でもまあ、愛なんてちょっと歪んでる方がむしろ純粋だと思う。
「なんというか、難儀だね」
こういう時、とってもいい言葉がある。
「それはそれとして、真川さんに乱暴しようとした報いを受けてもらうよ」
ここまでで太田くんのクセはすべて見抜いた。
僕は岩陰から飛び出す。
「もらったァ!」
太田くんは再びFN P90に持ち替えていた。

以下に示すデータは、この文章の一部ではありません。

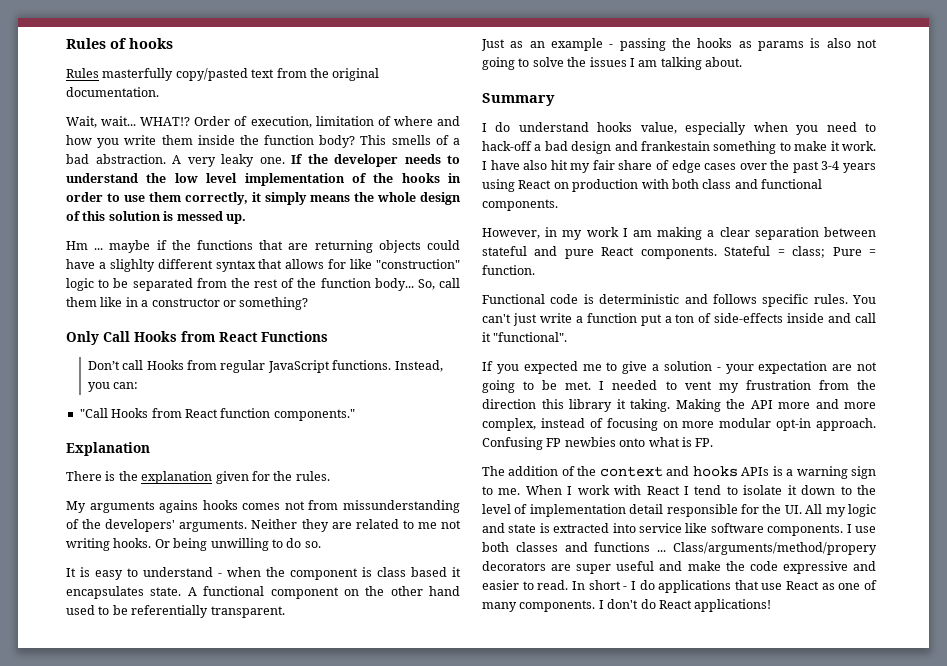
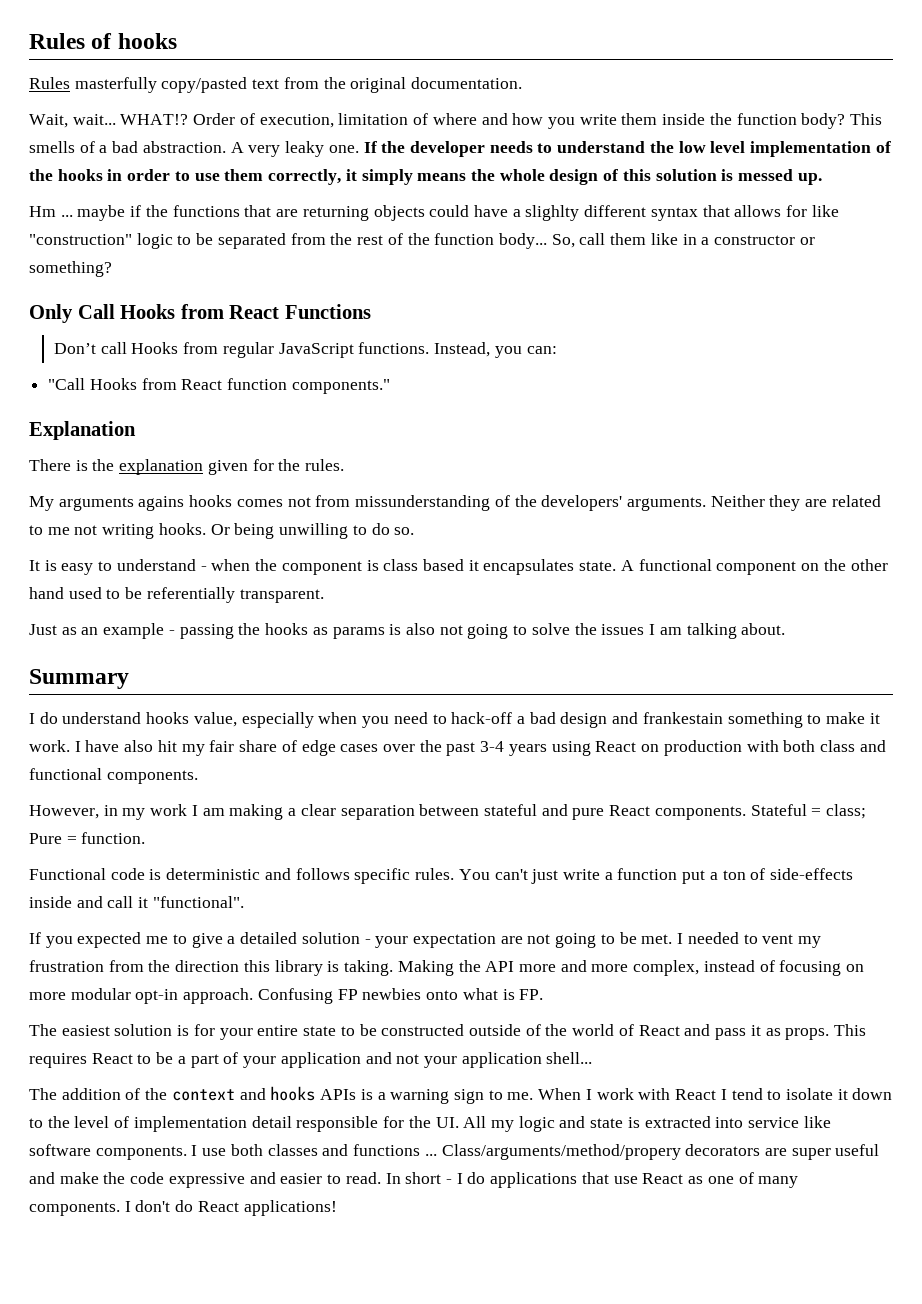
- If you expected me to give a solution - your expectation are not going to be met.
+ If you expected me to give a detailed solution - your expectation are not going to be met.
- I needed to vent my frustration from the direction this library it taking.
+ I needed to vent my frustration from the direction this library is taking.
+ The easiest solution is for your entire state to be constructed outside of the world of React and pass it as props. This requires React to be a part of your application and not your application shell...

迫る銃弾。
けれどこっちの方が早い。
僕の影から無数の腕が伸びる。
それを足場にして、跳躍。
「なっ……!?」
驚愕の声を漏らす太田くん。
銃を仰角に構え直すけれど、遅い。
懐に潜り込んだ。
「太田くん、ガン=カタって知ってる?」
「……は?」
これは残念。
15年くらいのSFガンアクション映画に『リベリオン』ってのがあるんだけど、「近接戦闘における拳法じみた高速銃撃戦」という新ジャンルを開拓した素晴らしい作品なのだ。
異世界で銃を使うなら、個人的には基礎教養だと思う。
「知らないならいいよ、お休み。――前に、喉を潰すって言ったよね」
太田くんの首を掴み、握り込む。
その身体を持ち上げた。
「ガァッ……!」
苦しげに四肢をバタつかせる太田くん。
僕も拷問は趣味じゃないのだけれど、真川さんにしようとしたことを考えればそれこそ声帯を焼いてもいいかなと思う。
ただまあ、やりすぎると復讐の連鎖が始めるしね。
こっちに関わる気をなくす程度で押さえておきたい。
そういうわけで電撃魔法を流し込み、コロリと気絶してもらう。
ああ。
これは完全に余談だけど、僕のふだんの戦闘スタイルについて。
今みたいに影を足場にして距離を詰め、インファイトで魔法をブチ打ち込んでいく高速戦闘だ。
発動時間を短縮するため、魔法のイメージはすべて「手からいろいろ出る」で統一している。
いちいち火の球とか氷の矢とかを想像するのは時間の無駄だしね。